L’accesso all’acqua durante i conflitti armati
di Nicole Fraccaroli
L’agenda 2030 per lo sviluppo sostenibile, adottata da tutti gli Stati membri delle Nazioni Unite nel 2015, fornisce un modello condiviso per la pace e la prosperità per le persone e il pianeta, ora e nel futuro. Al centro ci sono i 17 obiettivi di sviluppo sostenibile (SDGs), che sono un invito urgente all’azione di tutti i Paesi – sviluppati e in via di sviluppo – in un partenariato globale. Riconoscono che porre fine alla povertà e alle altre privazioni devono andare di pari passo con le strategie che migliorano la salute e l’istruzione, riducendo le disuguaglianze e stimolando la crescita economica, il tutto affrontando i cambiamenti climatici e lavorando per preservare i nostri oceani e foreste. L’obiettivo numero 6 si prefissa di garantire la disponibilità e la gestione sostenibile di acqua e servizi igienici per tutti. Nonostante i progressi, miliardi di persone mancano ancora di acqua potabile, servizi igienici e strutture per il lavaggio delle mani. I dati suggeriscono che il raggiungimento dell’accesso universale anche al servizio igienico-sanitario di base entro il 2030 richiederebbe il raddoppio dell’attuale tasso annuale di progresso. L’uso e la gestione più efficienti delle risorse idriche sono fondamentali per far fronte alla crescente domanda di risorse idriche, alle minacce alla loro sicurezza e alla crescente frequenza e gravità delle siccità e delle inondazioni derivanti dai cambiamenti climatici.

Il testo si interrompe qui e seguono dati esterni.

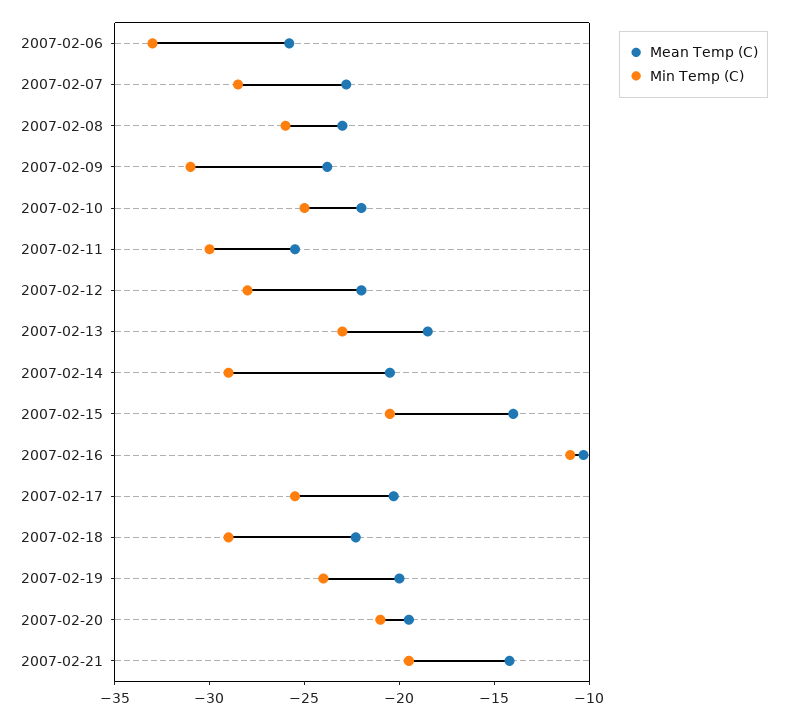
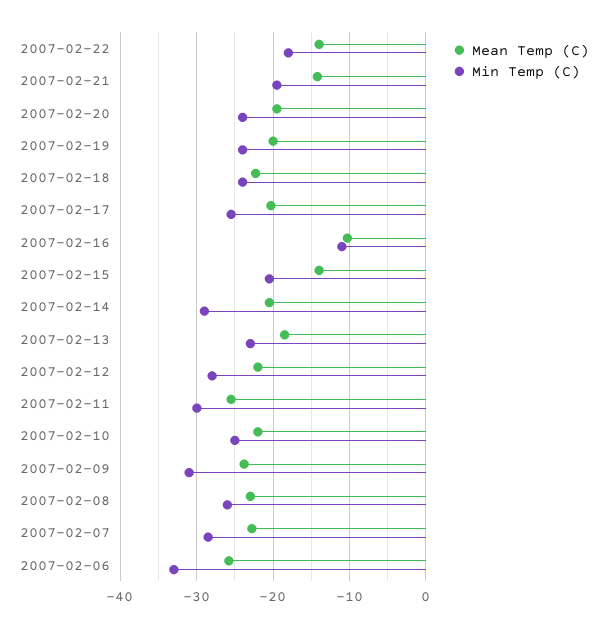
Min Temp (C), 2007-02-18: -29 -> -24
Min Temp (C), 2007-02-20: -21 -> -24
Mean Temp (C), 2007-02-22: none -> -14
Min Temp (C), 2007-02-22: none -> -18

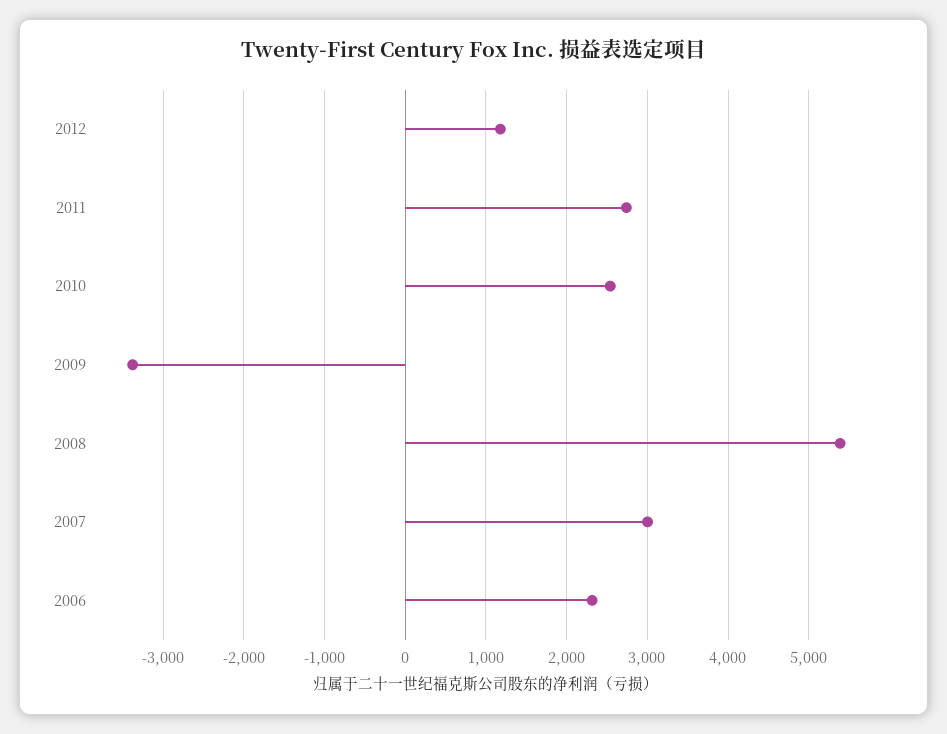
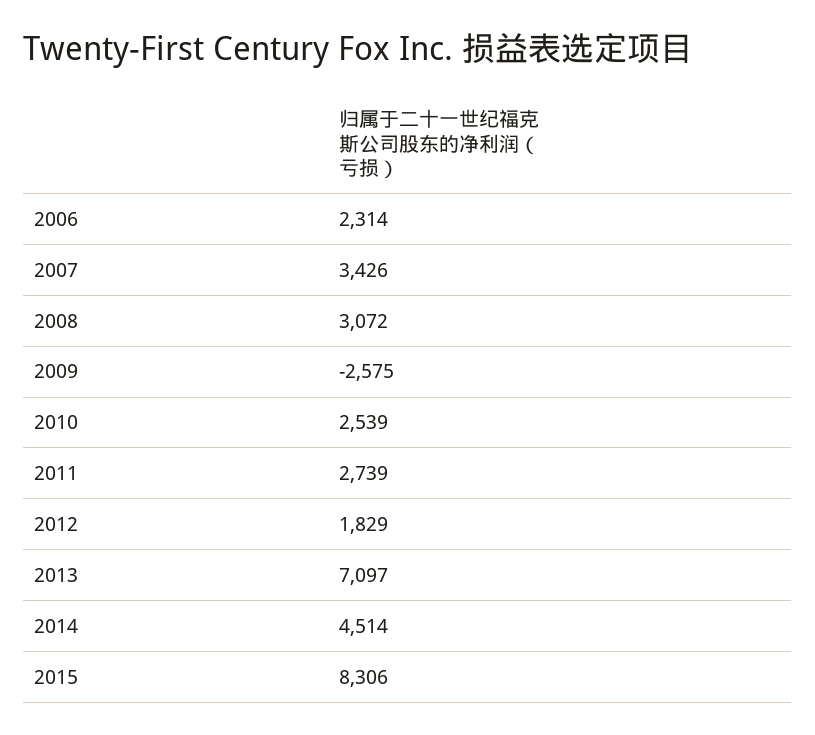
2012: 1200 -> 1829
2009: -3400 -> -2575
2008: 5400 -> 3072
2007: 3000 -> 3426
2013: none -> 7097
2014: none -> 4514
2015: none -> 8306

L’autrice dell’articolo si concentrerà dunque su questo obiettivo, ma non nei suoi termini generali, bensì con l’obiettivo di fornire informazioni in merito ad un quadro più specifico: l’accesso all’acqua durante i conflitti armati.
Nei moderni conflitti armati, anche se fosse rispettato il divieto generale previsto dal diritto internazionale sull’uso del veleno, l’acqua potrebbe ancora essere contaminata come risultato diretto delle operazioni militari contro installazioni e opere idriche. In effetti, distruggere o rendere inutilizzabile un sistema di produzione idrica è talvolta sufficiente per paralizzare il sistema nel suo insieme. Se i lavori di riparazione vengono sospesi a causa di continue ostilità o per altri motivi, come una carenza di pezzi di ricambio o procedure inadeguate di manutenzione e pulizia, sussiste un rischio evidente e considerevole di contaminazione, carenza o epidemie.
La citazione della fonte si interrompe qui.